Second-line erlotinib in patients with advanced non-small-cell lung cancer: subgroup analyses from the TRUST study.

Erlotinib is a highly potent inhibitor of epidermal growth factor receptor tyrosine-kinase activity that significantly prolongs overall survival in patients with non-small-cell lung cancer (NSCLC), and improves symptom control and quality of life compared with placebo. The safety and efficacy of erlotinib has been investigated in a large, international, phase IV, open-label study (TRUST) in patients (n=6665) with advanced stage IIIB/IV NSCLC. An analysis of efficacy and safety outcomes is reported for patients receiving erlotinib as second-line therapy in TRUST (n=3224). Best response data were available for all 3224 patients. Complete response, partial response and stable disease were achieved in 25 (<1%), 368 (14%) and 1444 (54%) patients, respectively, for a disease control rate of 68%. Median progression-free and overall survivals were 13.6 weeks and 8.6 months, respectively; 1-year survival was 39.4%. Safety data were available for all patients.
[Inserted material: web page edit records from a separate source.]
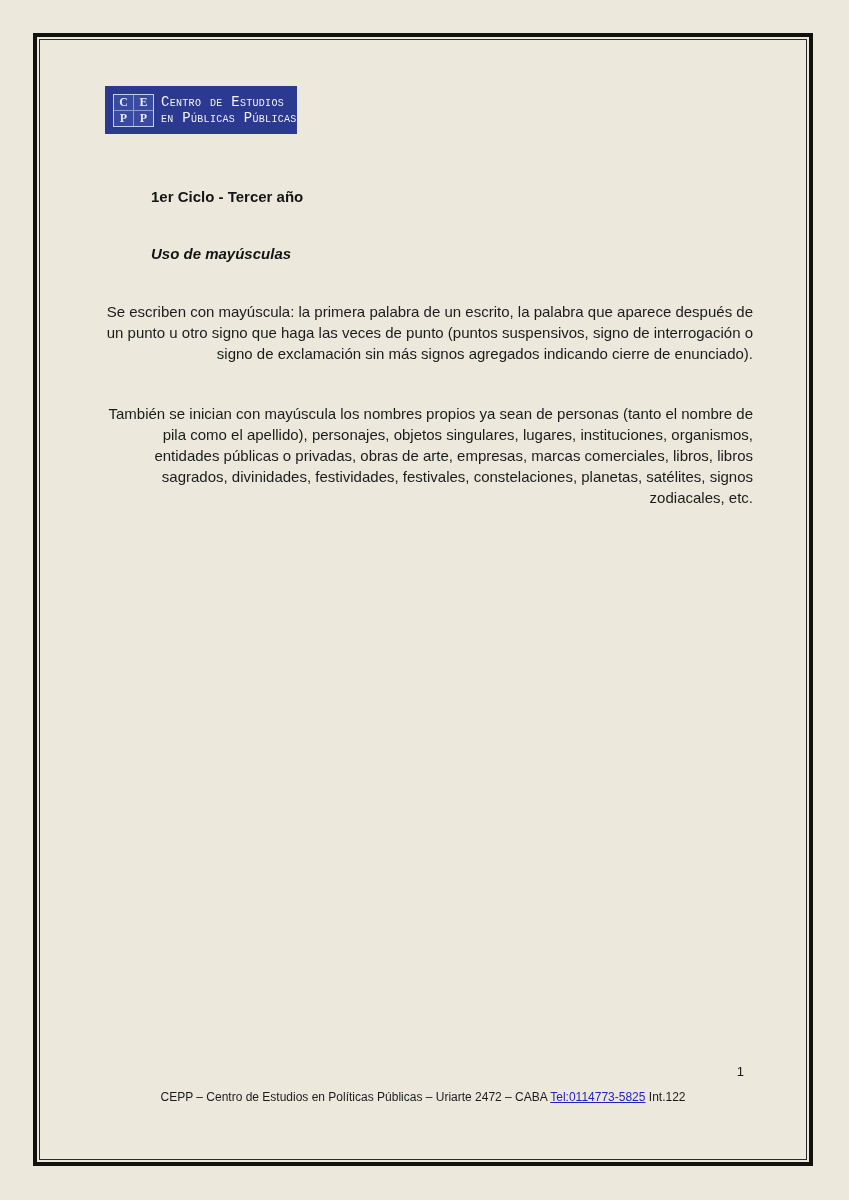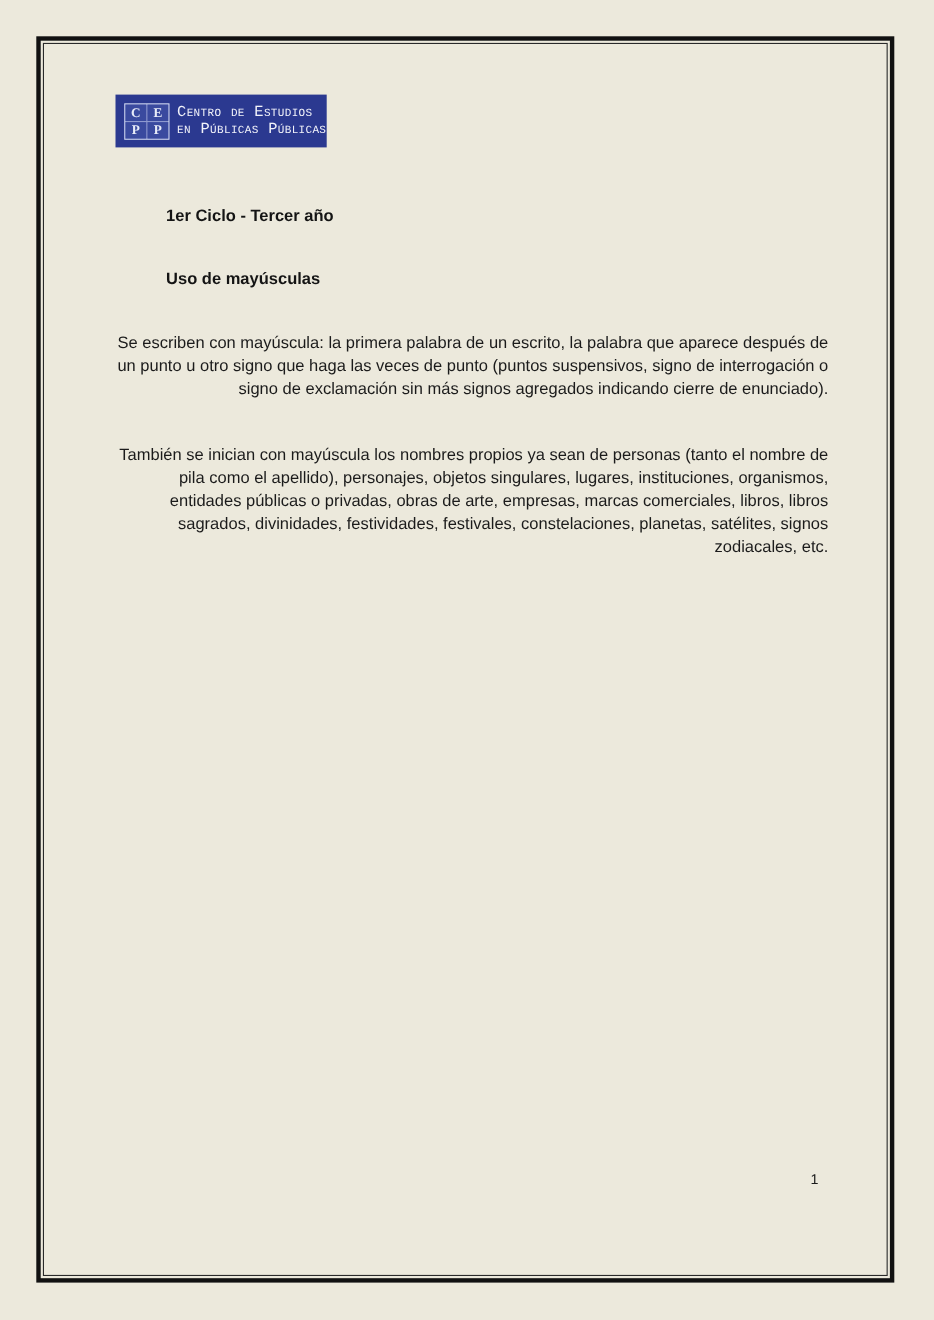--- a/index.html
+++ b/index.html
@@ -97,21 +97,21 @@
   .doc-heading {
     position: absolute;
     left: 63px;
     font-size: 15px;
     font-weight: bold;
     color: #141414;
     white-space: nowrap;
     margin-left: 48px;
   }
   .heading-1 { top: 148px; }
-  .heading-2 { top: 205px; }
+  .heading-2 { top: 205px; font-style: italic; }
   .doc-para {
     position: absolute;
     left: 63px;
     width: 650px;
     font-size: 15px;
     line-height: 21px;
     color: #1b1b1b;
     text-align: right;
   }
   .para-1 { top: 261px; }
@@ -156,15 +156,16 @@
     </div>
 
 
     <div class="doc-heading heading-1">1er Ciclo - Tercer año</div>
     <div class="doc-heading heading-2">Uso de mayúsculas</div>
 
     <p class="doc-para para-1">Se escriben con mayúscula: la primera palabra de un escrito, la palabra que aparece después de un punto u otro signo que haga las veces de punto (puntos suspensivos, signo de interrogación o signo de exclamación sin más signos agregados indicando cierre de enunciado).</p>
     <p class="doc-para para-2">También se inician con mayúscula los nombres propios ya sean de personas (tanto el nombre de pila como el apellido), personajes, objetos singulares, lugares, instituciones, organismos, entidades públicas o privadas, obras de arte, empresas, marcas comerciales, libros, libros sagrados, divinidades, festividades, festivales, constelaciones, planetas, satélites, signos zodiacales, etc.</p>
 
     <div class="page-number">1</div>
+    <div class="footer"><span>CEPP – Centro de Estudios en Políticas Públicas – Uriarte 2472 – CABA </span><a href="#">Tel:0114773-5825</a><span> Int.122</span></div>
 
   </div>
 </div>
 
 </body></html>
Of these, 389 patients (12%) had an erlotinib-related adverse event (AE) other than pre-specified AEs defined in the protocol; only 96 patients (3%) had an erlotinib-related AE ≥ grade 3. Of 1376 patients (43%) with serious AEs (SAEs), only 122 (4%) had treatment-related SAEs and most were gastrointestinal disorders (mainly diarrhoea and nausea). No treatment-related SAE occurred in ≥ 1% of patients. Data on the incidence of erlotinib-related rash were collected for all patients, 2302 (71%) of whom experienced rash. Of these rash events, 83% were of grade 1/2. These data confirm the good efficacy and tolerability of second-line erlotinib in a broad range of patients with NSCLC.